Sektörde yetişmiş eleman durumu nedir?
Bir eleman alıp yetiştiriyorsunuz. İki sene sonra birisi üç beş kuruş fazla verince gidiyor. Bizim iki fonksiyonumuz var. İlki uygulama, onda bir problemimiz yok; 8 üniversiteye bağlı MYO’lardan tekniker mezun ediliyor. Üretimde ise makine başında çalışma yürütebilmesi için çalışanın meslek lisesi, teknik okul veya mühendislik mezunu olması lazım. CNC operatörü yapacaksanız o bölümle ilgili eğitim ve belge almış olması gerekiyor. Teknik anlamda eleman bulmakta sıkıntılarımız var. Ar-Ge’de de bu sıkıntılar mevcut. Yetişmiş elemanlarımızı bir yere bağlamak, sürekliliğini sağlamak ekonomik güç istiyor.
“KÜME GÜVENİMİZİ ARTIRDI”
Küme çalışmalarını nasıl değerlendiriyorsunuz?
OSTİM Medikal Sanayi Kümelenmesi’nin geçmişini biliyordum. Kümede kendimi daha mutlu hissediyorum. Kümeyi tanıdıkça kendime olan güvenim daha da artıyor. Görüyorum ki yerli ve milli üretim idealine gönül vermiş bir çok insan var. Hepsinin hedefi de sonuçta üretim, ihracat ve ülke adına güzel şeyler yapmak. Önümüzdeki dönemde ümit ediyorum; ihracat açısından sadece kümemize değil ülkemize de büyük katkı sağlamış olacağız.
SEKTÖR SÖZLÜĞÜ
Protez: Olmayan uzvun yerine, onun görevini yapacak mekanik ya da elektromekanik düzenekler.

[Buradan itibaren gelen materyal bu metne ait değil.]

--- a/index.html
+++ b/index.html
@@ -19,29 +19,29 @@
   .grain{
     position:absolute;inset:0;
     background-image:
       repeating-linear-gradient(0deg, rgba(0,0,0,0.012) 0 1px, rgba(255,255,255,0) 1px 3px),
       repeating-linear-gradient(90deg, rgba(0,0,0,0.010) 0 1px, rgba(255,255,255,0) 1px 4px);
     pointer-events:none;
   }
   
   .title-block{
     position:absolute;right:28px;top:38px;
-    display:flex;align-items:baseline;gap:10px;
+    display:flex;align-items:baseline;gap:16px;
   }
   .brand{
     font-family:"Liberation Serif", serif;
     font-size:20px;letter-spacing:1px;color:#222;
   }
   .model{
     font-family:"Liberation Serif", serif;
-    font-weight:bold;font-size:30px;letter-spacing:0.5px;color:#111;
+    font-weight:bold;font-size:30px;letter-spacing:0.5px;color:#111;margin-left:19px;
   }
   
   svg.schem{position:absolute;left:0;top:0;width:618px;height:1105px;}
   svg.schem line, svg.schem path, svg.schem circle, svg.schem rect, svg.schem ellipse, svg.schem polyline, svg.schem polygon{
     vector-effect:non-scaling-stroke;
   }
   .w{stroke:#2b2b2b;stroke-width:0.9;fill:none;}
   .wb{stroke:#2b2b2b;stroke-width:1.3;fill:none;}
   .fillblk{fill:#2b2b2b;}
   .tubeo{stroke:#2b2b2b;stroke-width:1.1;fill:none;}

Ortez: Olup da görevini yapamayan uzuvları desteklemek, düzeltmek, korumak, önlemek gibi fonksiyonları yerine getiren, mekanik ya da elektromekanik düzenekler.
İyi Bir Protez; (1) Fonksiyonel olmalı, (2) Hafif olmalı, (3) Mukavemetli olmalı, (4) Estetik olmalı, (5) Konforlu olmalı.

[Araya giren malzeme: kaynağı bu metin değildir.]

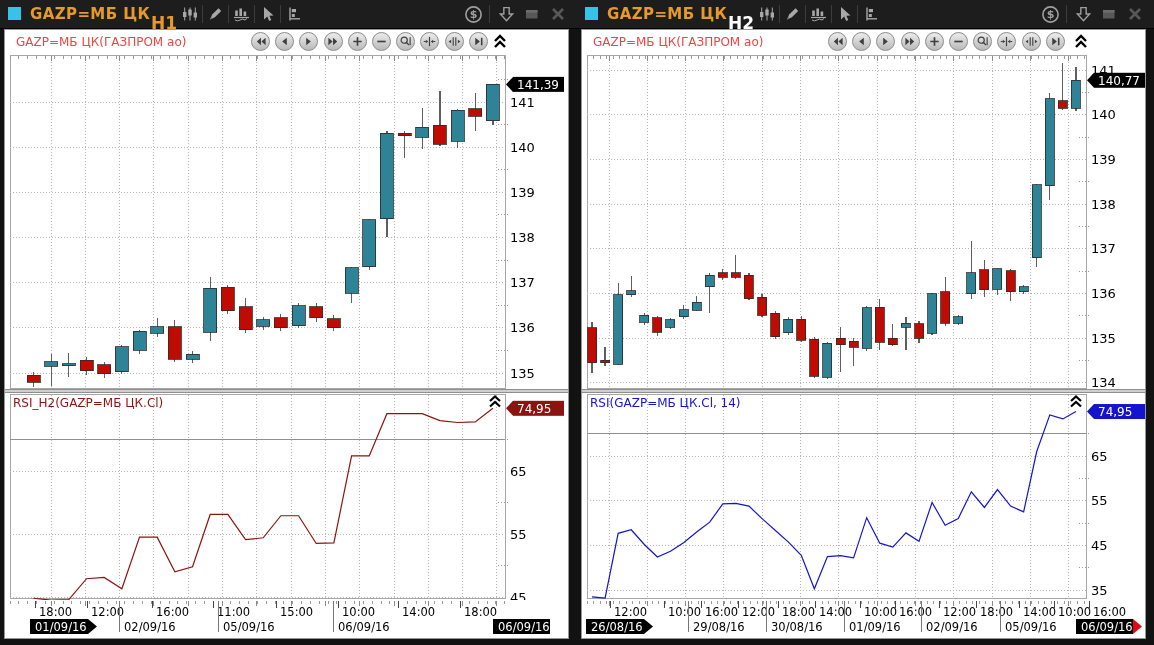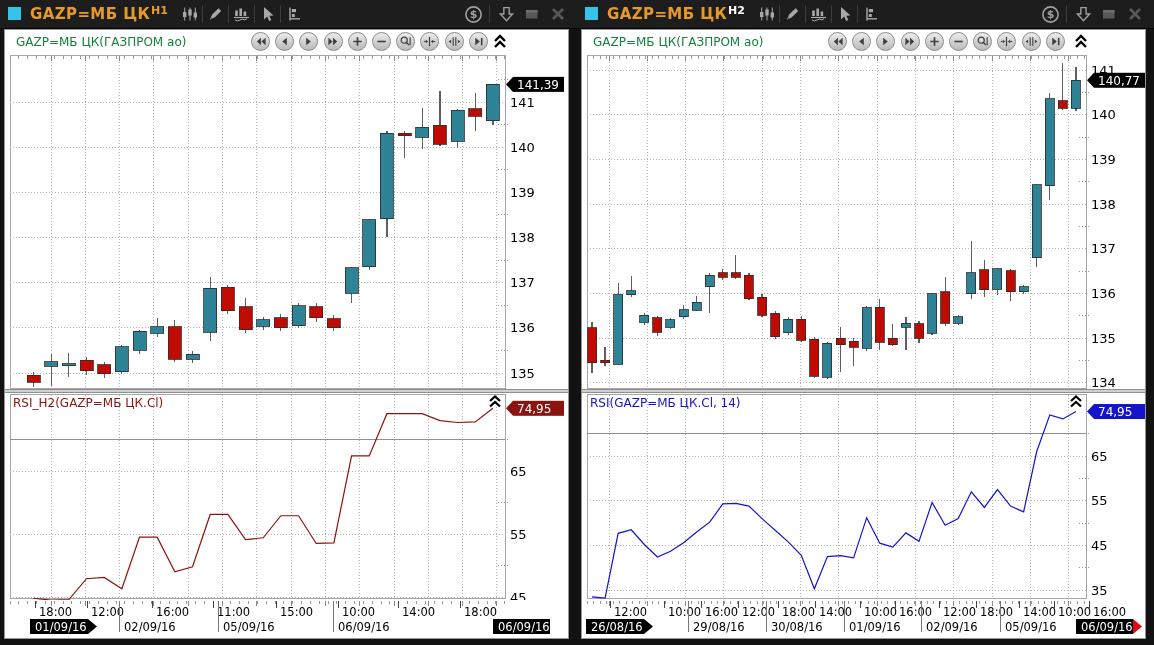--- a/index.html
+++ b/index.html
@@ -4,30 +4,30 @@
 <style>
   html,body{margin:0;padding:0;background:#000;}
   #screen{position:relative;width:1154px;height:645px;background:#050505;overflow:hidden;
           font-family:"DejaVu Sans",sans-serif;}
   .window{position:absolute;top:0;width:577px;height:645px;background:#121212;padding-left:24px;}
   .titlebar{position:absolute;top:0;left:0;width:577px;height:28px;background:#1d1d1d;
             border-bottom:1px solid #000;}
   .tb-square{position:absolute;left:8px;top:7px;width:13px;height:13px;}
   .tb-title{position:absolute;left:30px;top:5px;font-size:15px;font-weight:bold;
             letter-spacing:.4px;}
-  .tb-tf{position:absolute;left:151px;top:4px;font-size:11px;font-weight:bold;}
+  .tb-tf{position:absolute;left:151px;top:13px;font-size:17px;font-weight:bold;}
   .tb-icons{position:absolute;left:178px;top:3px;height:22px;display:flex;align-items:center;}
   .tb-icons .ico{width:23px;height:18px;display:flex;align-items:center;justify-content:center;}
   .tb-sep{width:1px;height:18px;background:#3c3c3c;margin:0 1px;}
   .tb-right{position:absolute;right:8px;top:3px;height:22px;display:flex;align-items:center;gap:4px;}
   .tb-right .ico{width:22px;height:20px;display:flex;align-items:center;justify-content:center;}
   .client{position:absolute;left:4px;top:29px;width:565px;height:610px;background:#fff;
           border:1px solid #969696;box-sizing:border-box;}
   .chart-header{position:absolute;left:0;top:0;width:563px;height:24px;background:#fff;}
-  .instrument{position:absolute;left:11px;top:5px;font-size:12px;color:#15803d;white-space:nowrap;}
+  .instrument{position:absolute;left:11px;top:5px;font-size:12px;color:#ef4444;white-space:nowrap;}
   .navbtn{position:absolute;top:2px;width:19px;height:19px;border-radius:50%;
           background:linear-gradient(#ececec,#b9b9b9);border:1px solid #8a8a8a;
           box-sizing:border-box;display:flex;align-items:center;justify-content:center;}
   .collapse{position:absolute;top:4px;width:14px;height:15px;}
   svg text{font-family:"DejaVu Sans",sans-serif;}
   .price-pane{position:absolute;left:0;top:24px;}
   .splitter{position:absolute;left:0;top:359px;width:563px;height:4px;background:#cfcfcf;
             border-top:1px solid #8f8f8f;border-bottom:1px solid #8f8f8f;box-sizing:border-box;}
   .rsi-pane{position:absolute;left:0;top:363px;}
   .time-axis{position:absolute;left:0;top:570px;}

SİYAH RENK PROTEZE ‘KREATİF ÜRÜN’ ÖDÜLÜ
Bir Afrika ülkesi bizden protez parçaları sipariş ediyor. Bunların içinde ayak da var. Bizim dış ticaret departmanımıza “Ayak protezi siyah tenli olabilir mi?” diye soruyorlar. Hammaddenin rengini değiştirerek farklı ürün yapabiliyoruz ama tankların tamamını üretmek kaydıyla. Onlar da tanklardan kaç tane çıkarsa alacaklarını bildirdiler. İstedikleri numaralara göre yaklaşık 350 tane ürettik. Gümrük memurları kontrolde siyah ayak görünce tereddüte düşmüşler ve bize sormuşlar. Bu durumu da Dış Ticaret’e bildirmişler. Bu ürünle yarışmaya katılmamız istendi. Farklı bir ürün üretmemiz, farklı bir ihracat yapmamız dolayısıyla 2012 İhracatın Yıldızları Yarışması’na ‘Kreatif Ürün’ Dalında İkincilik Ödülü’nü Başbakan Yardımcısı Sayın Ali Babacan’dan aldık.
Diğer yandan 2012 yılında Bilim, Sanayi ve Teknoloji Bakanlığı ve TÜBİTAK’ın Medikal Günleri’nde en başarılı 5 firma içerisinde gösterildik. Bakanlık, firmamızı ülkemizdeki 1000 Teknolojik Firma listesine de aldı.